Building a news aggregator with Unix tools or webMethods


Curtis Autery - January 26, 2005


The purpose of this document is to compare the standard HTTP/HTML handling in two sets of tools, webMethods Integration Server 6.1 with the standard public HTTP, List and String packages, and Unix shell with perl, xargs, and wget. The task that will be accomplished with both sets of tools is a simple news story aggregator using the publicly available stories on E*Trade's news site, "https://us.etrade.com/e/t/invest/marketnews".

If viewed with a web browser, E*Trade's news site shows a list of story headlines, and many extra items that are unrelated to our goal.
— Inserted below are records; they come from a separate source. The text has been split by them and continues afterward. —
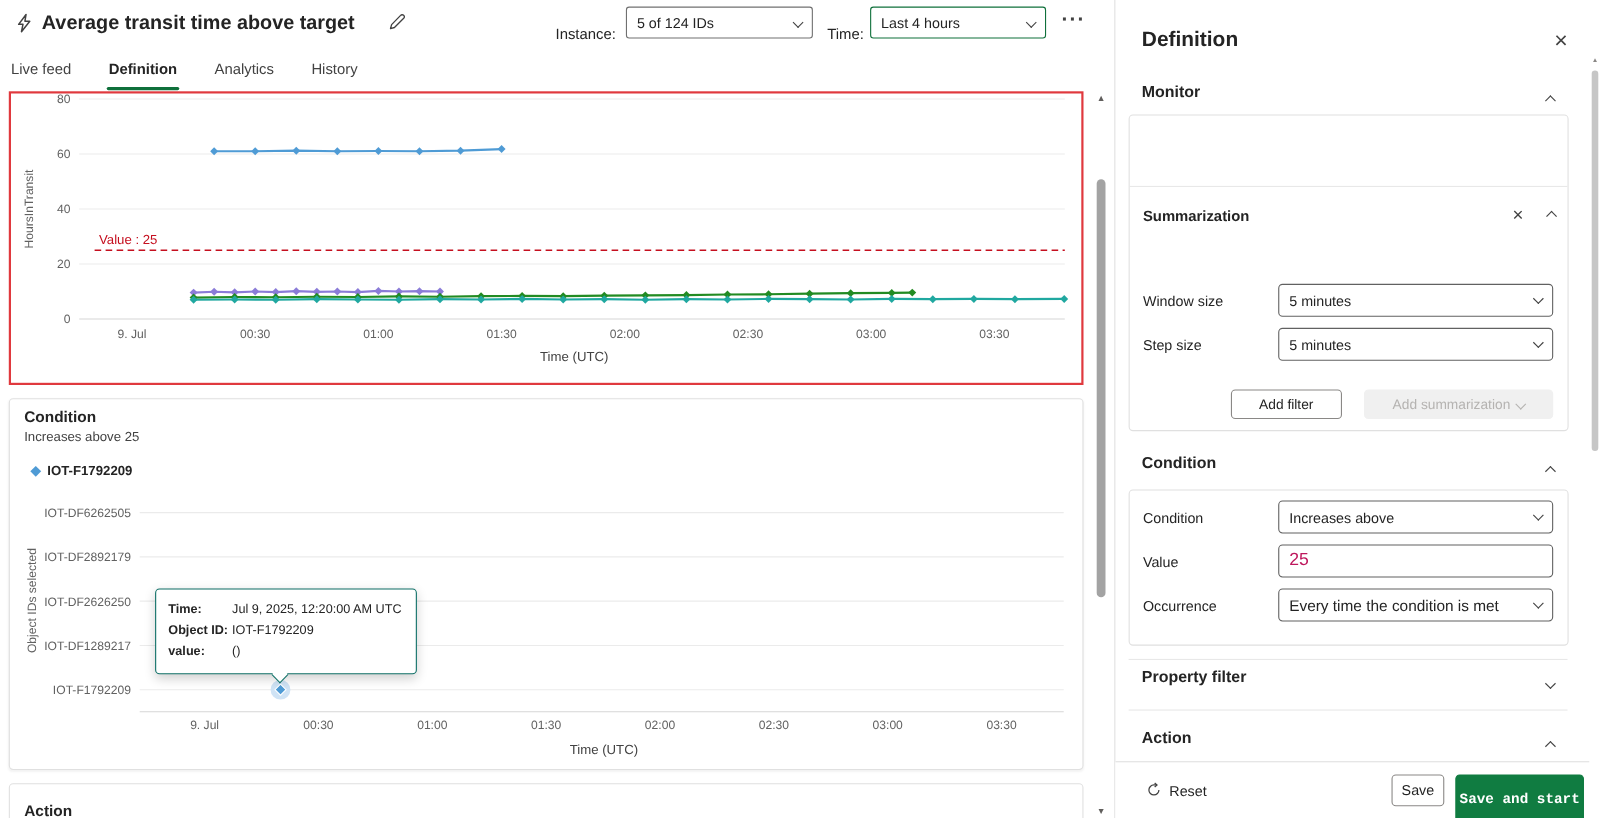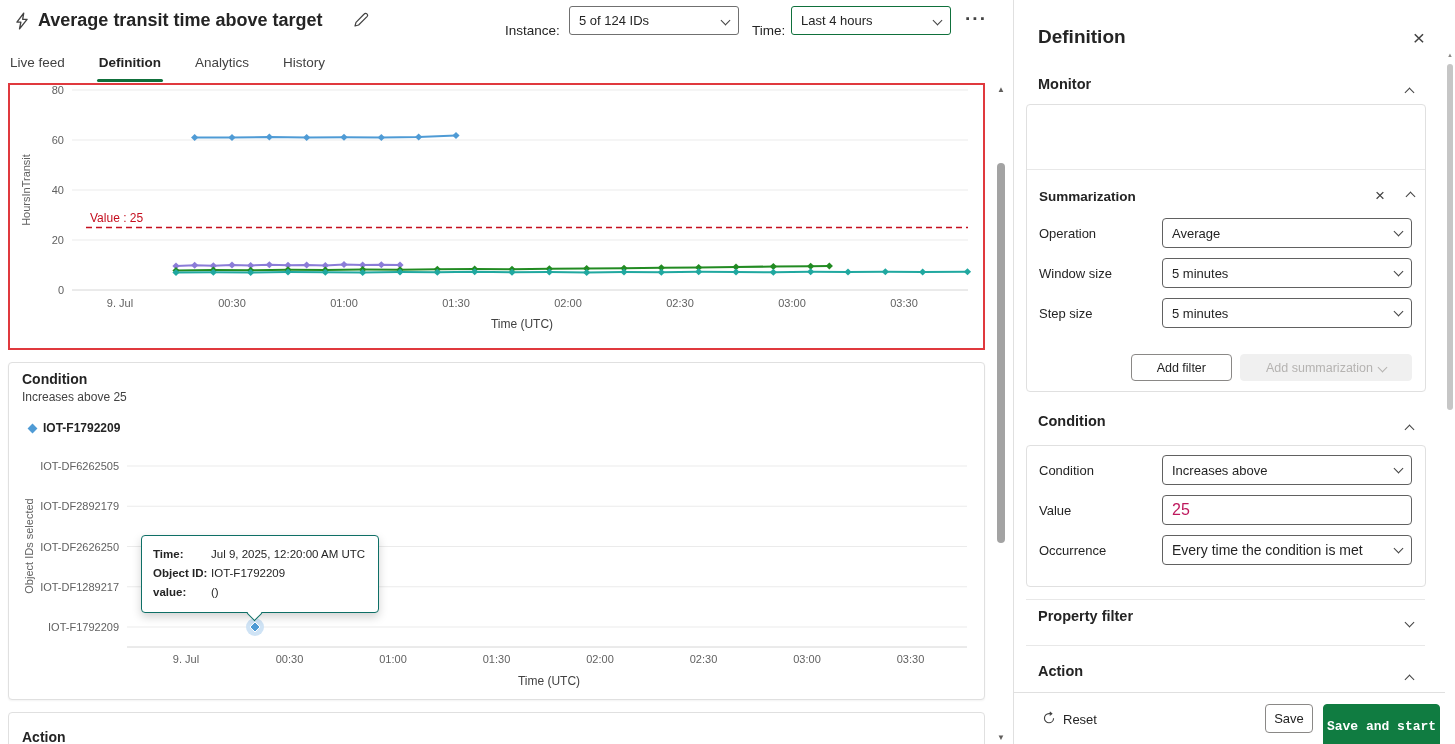--- a/index.html
+++ b/index.html
@@ -63,21 +63,21 @@
   .frow { position:absolute; left:12px; right:13px; height:30px; display:flex; align-items:center; justify-content:space-between; }
   .flabel { font-size:13px; color:#242424; }
   .control { width:250px; height:30px; border:1px solid #616161; border-radius:4px; background:#fff; display:flex; align-items:center; padding:0 9px; font-size:13px; cursor:pointer; gap:7px; }
   .control .txt { flex:1; white-space:nowrap; overflow:hidden; }
   .control input { border:none; outline:none; font-size:16px; width:100%; font-family:inherit; color:#be185d; background:transparent; }
   .divider { position:absolute; left:0; right:0; height:1px; background:#e8e8e8; }
   .pdivider { position:absolute; left:12px; right:20px; height:1px; background:#e8e8e8; }
   .sum-hdr { position:absolute; left:12px; font-size:13.5px; font-weight:700; }
   .icon-btn { position:absolute; width:22px; height:22px; display:flex; align-items:center; justify-content:center; cursor:pointer; color:#424242; }
   .btn { height:27px; border:1px solid #8a8886; background:#fff; border-radius:4px; font-size:12.5px; font-family:inherit; padding:0 25px; cursor:pointer; color:#242424; }
-  .btn.disabled { background:#f0f0f0; border-color:#f0f0f0; color:#b5b3b1; cursor:default; display:flex; align-items:center; gap:6px; }
+  .btn.disabled { background:#f0f0f0; border-color:#f0f0f0; color:#b5b3b1; cursor:default; display:flex; align-items:center; gap:6px;margin-left:12px; }
   .btn.disabled .chev { border-color:#b5b3b1; }
   .btnrow { position:absolute; right:13px; display:flex; gap:8px; }
   .footer { position:absolute; left:0; right:0; top:692px; height:52px; border-top:1px solid #e0e0e0; background:#fff; }
   .reset-btn { position:absolute; left:22px; top:11px; height:30px; display:flex; align-items:center; gap:7px; font-size:13px; color:#242424; cursor:pointer; padding:0 6px; border-radius:4px; }
   .save-btn { position:absolute; right:132px; top:11px; width:48px; height:29px; background:#fff; border:1px solid #8a8886; border-radius:4px; font-size:13px; font-family:inherit; cursor:pointer; color:#242424; }
   .save-start-btn { position:absolute; right:5px; top:11px; width:117px; height:45px; background:#107c41; border:1px solid #107c41; border-radius:4px; color:#fff; font-size:13px; font-weight:700; font-family:Liberation Mono, monospace; cursor:pointer; }
 
   
   .page-scroll { position:absolute; left:1445px; top:0; width:10px; height:744px; background:#fff; }
   .page-scroll .arr { position:absolute; left:0; top:52px; width:10px; text-align:center; font-size:6px; color:#8a8886; }
@@ -281,27 +281,20 @@
     <div class="sec-hdr" style="top:76px">Monitor</div>
     <span class="sec-chev" style="top:82px"><span class="chev up"></span></span>
 
     <div class="card" style="top:104px; height:288px">
       <div class="divider" style="top:64px"></div>
       <div class="sum-hdr" style="top:84px">Summarization</div>
       <div class="icon-btn" style="right:34px; top:80px; font-size:17px;">×</div>
       <span class="icon-btn" style="right:4px; top:80px">
           <span class="chev up"></span>
         </span>
-      <div class="frow" style="top:113px">
-        <span class="flabel">Operation</span>
-        <div class="control">
-          <span class="txt">Average</span>
-          <span class="chev"></span>
-        </div>
-      </div>
       <div class="frow" style="top:153px">
         <span class="flabel">Window size</span>
         <div class="control">
           <span class="txt">5 minutes</span>
           <span class="chev"></span>
         </div>
       </div>
       <div class="frow" style="top:193px">
         <span class="flabel">Step size</span>
         <div class="control">

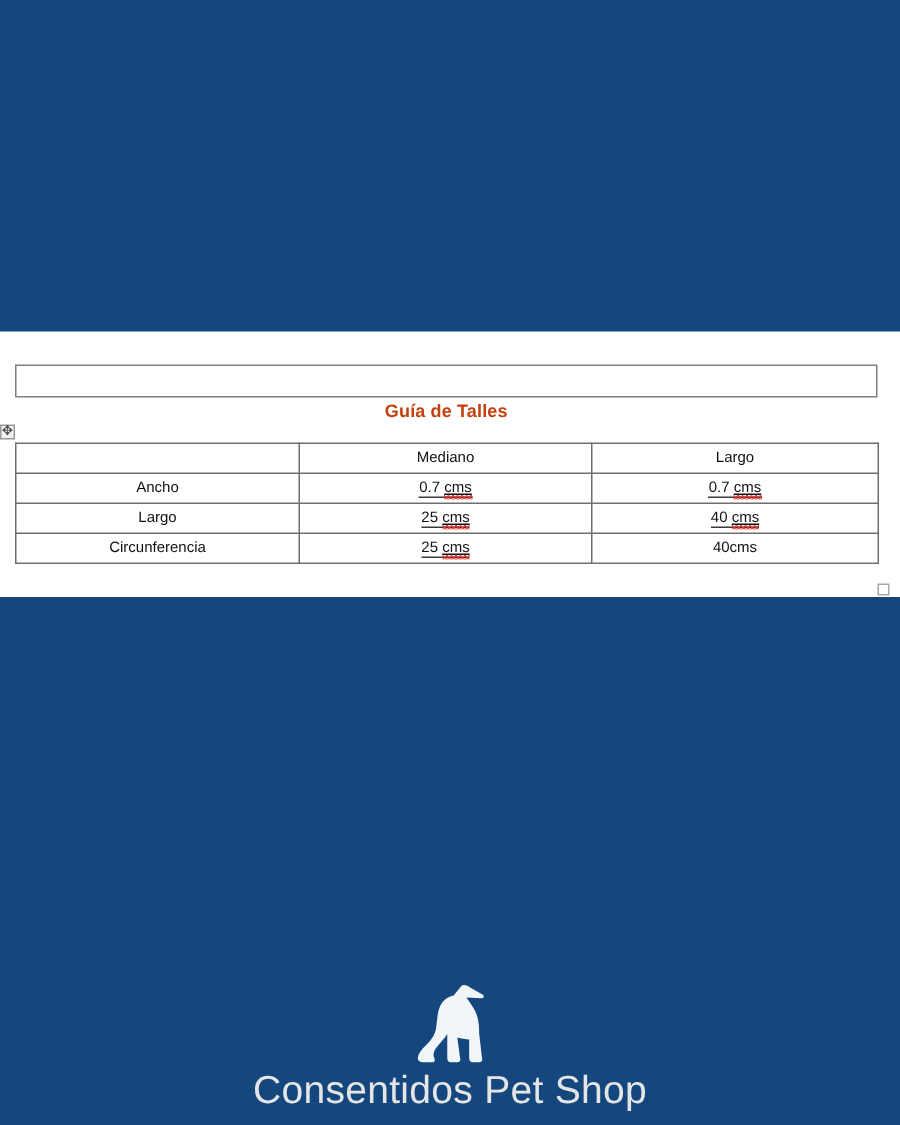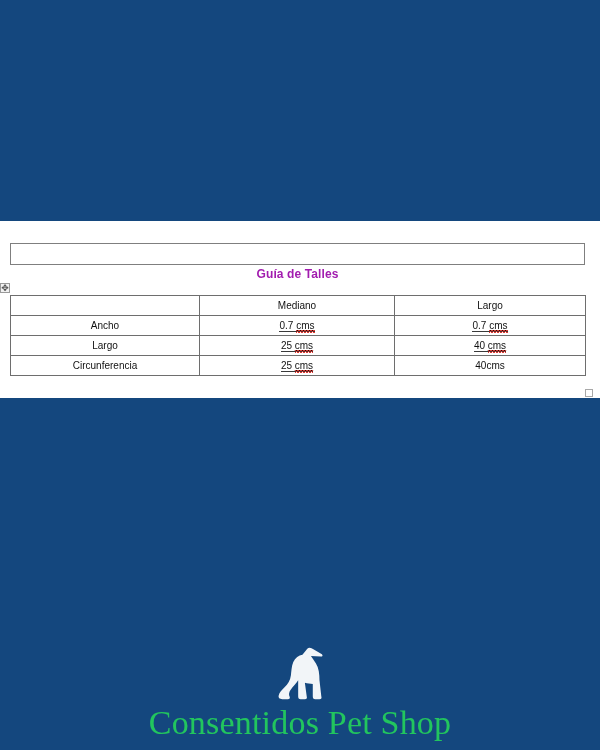--- a/index.html
+++ b/index.html
@@ -36,21 +36,21 @@
     border: 1px solid #7f7f7f;
     box-sizing: border-box;
     display: flex;
     align-items: center;
     justify-content: center;
     background: #ffffff;
   }
   #title-box .title-text {
     font-size: 12px;
     font-weight: bold;
-    color: #a21caf;
+    color: #c2410c;
     letter-spacing: .1px;
     line-height: 1;
     margin-top: 40px;
   }
 
   
   #table-move-handle {
     position: absolute;
     left: 0px;
     top: 62px;
@@ -134,25 +134,24 @@
     flex-direction: column;
     align-items: center;
   }
   #brand-logo-mark {
     display: block;
     width: 62px;
     height: 56px;
     margin-bottom: 2px;
   }
   #brand-name {
-    font-size: 34px;
-    color: #22c55e;
+    font-size: 26px;
+    color: #e5e5e5;
     letter-spacing: .2px;
     line-height: 1.15;
-    font-family: Liberation Serif, serif;
   }
 </style>
 </head>
 <body>
 
 <div id="doc-sheet">
 
   <div id="title-box">
     <span class="title-text">Guía de Talles</span>
   </div>

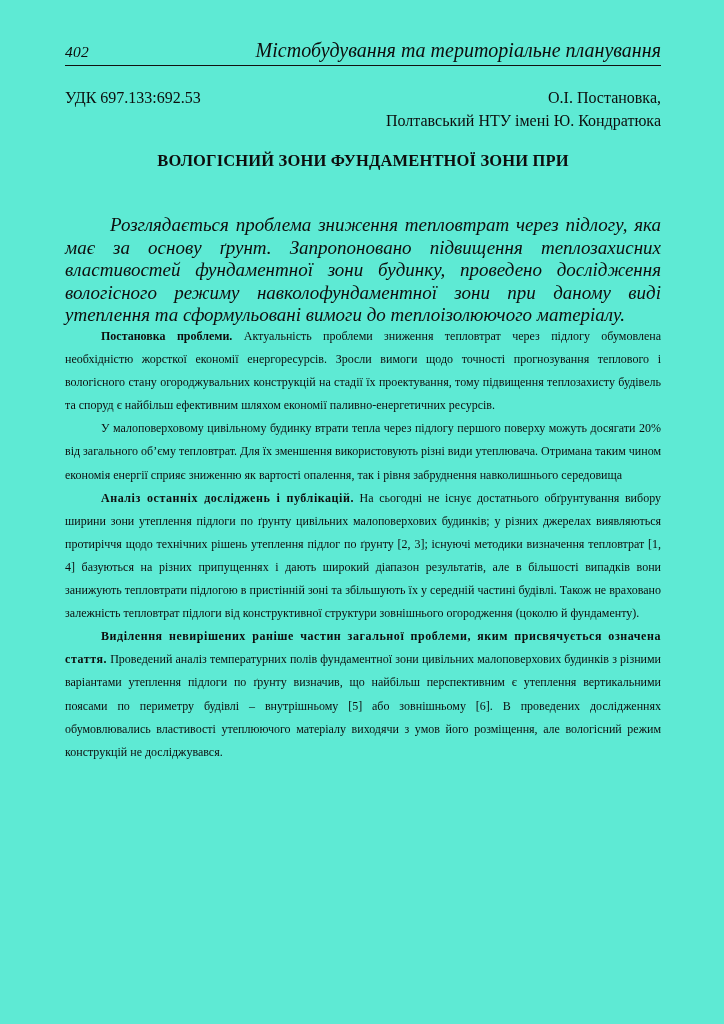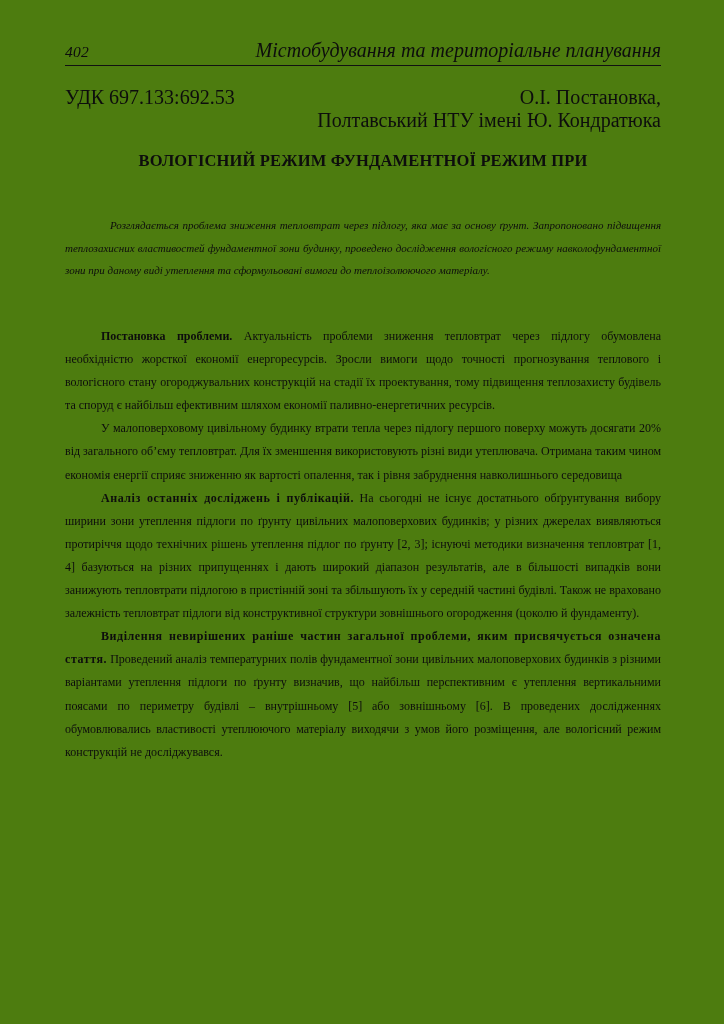--- a/index.html
+++ b/index.html
@@ -15,21 +15,21 @@
     color: #0d0d0d;
     overflow: hidden;
   }
 
   .page {
     position: absolute;
     left: 0;
     top: 0;
     width: 724px;
     height: 1024px;
-    background: #4d7c0f;
+    background: #5eead4;
   }
 
   
   .running-head {
     position: absolute;
     left: 65px;
     top: 40px;
     width: 596px;
     display: flex;
     align-items: baseline;
@@ -50,21 +50,21 @@
     font-size: 20px;
     white-space: nowrap;
   }
 
   
   .byline-block {
     position: absolute;
     left: 65px;
     top: 86px;
     width: 596px;
-    font-size: 20px;
+    font-size: 16px;
     line-height: 23px;
   }
   .byline-row {
     display: flex;
     justify-content: space-between;
     align-items: baseline;
   }
   .udc {
     white-space: nowrap;
   }
@@ -92,21 +92,21 @@
     display: block;
   }
 
   
   .abstract {
     position: absolute;
     left: 65px;
     top: 214px;
     width: 596px;
     font-style: italic;
-    font-size: 11px;
+    font-size: 19px;
     line-height: 22.5px;
     text-align: justify;
     text-justify: inter-word;
     text-indent: 45px;
   }
 
   
   .body-text {
     position: absolute;
     left: 65px;
@@ -141,21 +141,21 @@
 
   <div class="byline-block">
     <div class="byline-row">
       <span class="udc">УДК 697.133:692.53</span>
       <span class="author">О.І. Постановка,</span>
     </div>
     <div class="affiliation">Полтавський НТУ імені Ю. Кондратюка</div>
   </div>
 
   <div class="article-title">
-    <span class="tline">ВОЛОГІСНИЙ РЕЖИМ ФУНДАМЕНТНОЇ РЕЖИМ ПРИ</span>
+    <span class="tline">ВОЛОГІСНИЙ ЗОНИ ФУНДАМЕНТНОЇ ЗОНИ ПРИ</span>
   </div>
 
   <div class="abstract">Розглядається проблема зниження тепловтрат через підлогу, яка має за основу ґрунт. Запропоновано підвищення теплозахисних властивостей фундаментної зони будинку, проведено дослідження вологісного режиму навколофундаментної зони при даному виді утеплення та сформульовані вимоги до теплоізолюючого матеріалу.</div>
 
   <div class="body-text">
 
     <p>
       <span class="lead-in">Постановка проблеми.</span><span> Актуальність проблеми зниження тепловтрат через підлогу обумовлена необхідністю жорсткої економії енергоресурсів. Зросли вимоги щодо точності прогнозування теплового і вологісного стану огороджувальних конструкцій на стадії їх проектування, тому підвищення теплозахисту будівель та споруд є найбільш ефективним шляхом економії паливно-енергетичних ресурсів.</span>
     </p>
Each headline can then be clicked on to load a new page, which contains the story text and other items not pertaining to the story. This is a sample headlines page as viewed with Mozilla:



The headlines page shows links to 20 stories, each of which has the same URL pattern: "/e/t/invest/story?ID=STORYID=". This pattern can be used to distinguish an anchor to a story from the page's other anchors.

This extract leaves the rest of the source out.